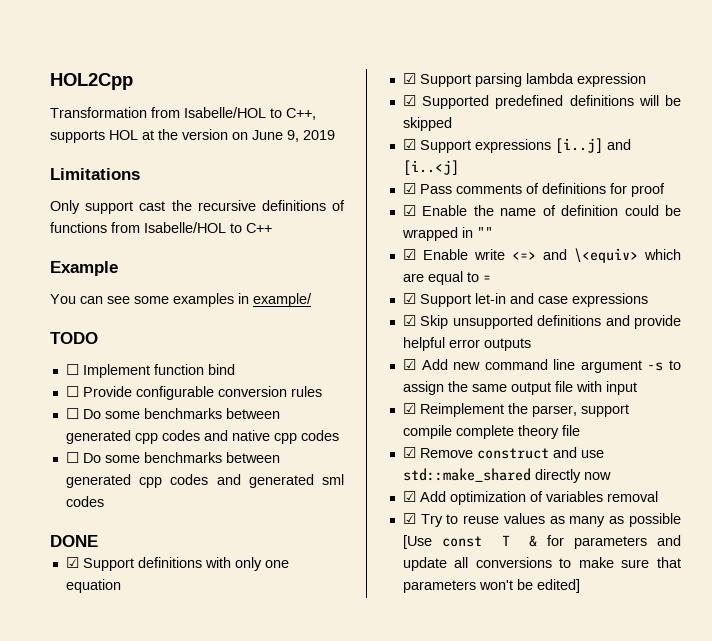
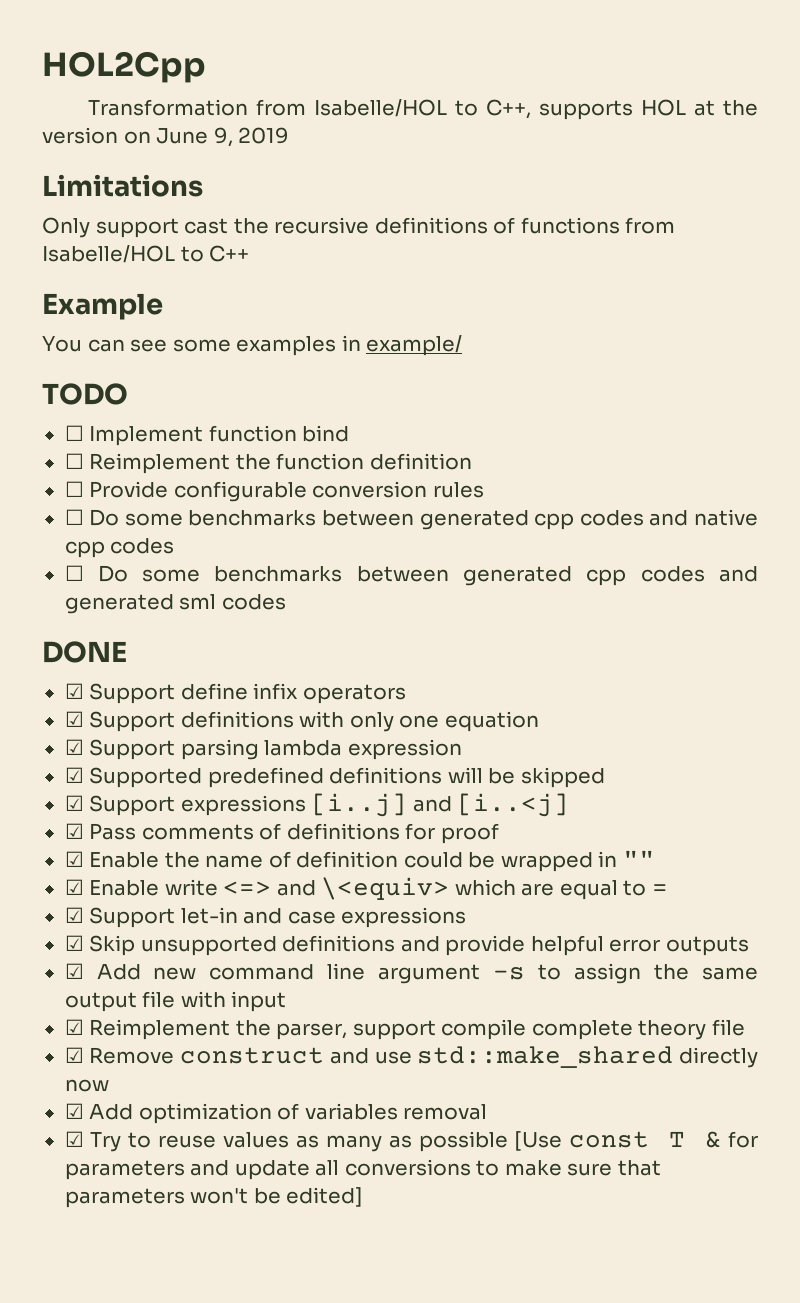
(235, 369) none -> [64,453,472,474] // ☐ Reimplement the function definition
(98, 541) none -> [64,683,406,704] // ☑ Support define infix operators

...

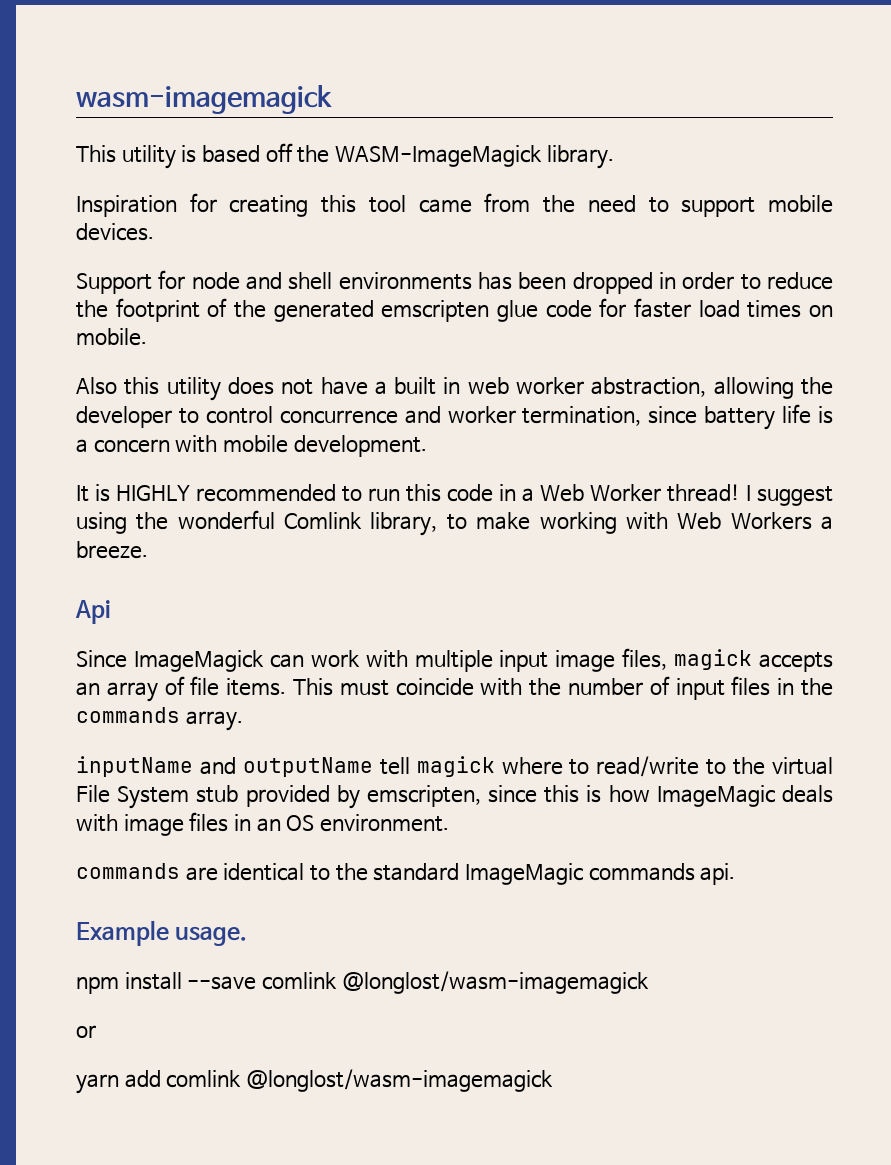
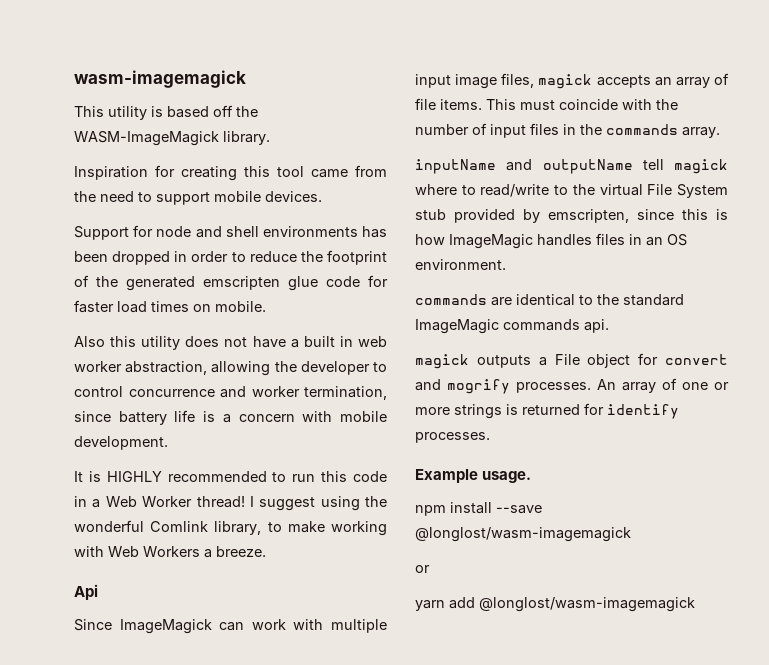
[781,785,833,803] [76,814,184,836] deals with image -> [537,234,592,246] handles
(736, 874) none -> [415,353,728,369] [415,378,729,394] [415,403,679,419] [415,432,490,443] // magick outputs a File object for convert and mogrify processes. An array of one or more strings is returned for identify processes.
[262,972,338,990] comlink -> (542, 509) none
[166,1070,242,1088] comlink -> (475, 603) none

Instructions for the task: Retype, in the same exact form, the lines of the material above from the line holding "[781,785,833,803] [76,814,184,836] deals" through the line holding "[166,1070,242,1088] comlink ->".

Answer box:
[781,785,833,803] [76,814,184,836] deals with image -> [537,234,592,246] handles
(736, 874) none -> [415,353,728,369] [415,378,729,394] [415,403,679,419] [415,432,490,443] // magick outputs a File object for convert and mogrify processes. An array of one or more strings is returned for identify processes.
[262,972,338,990] comlink -> (542, 509) none
[166,1070,242,1088] comlink -> (475, 603) none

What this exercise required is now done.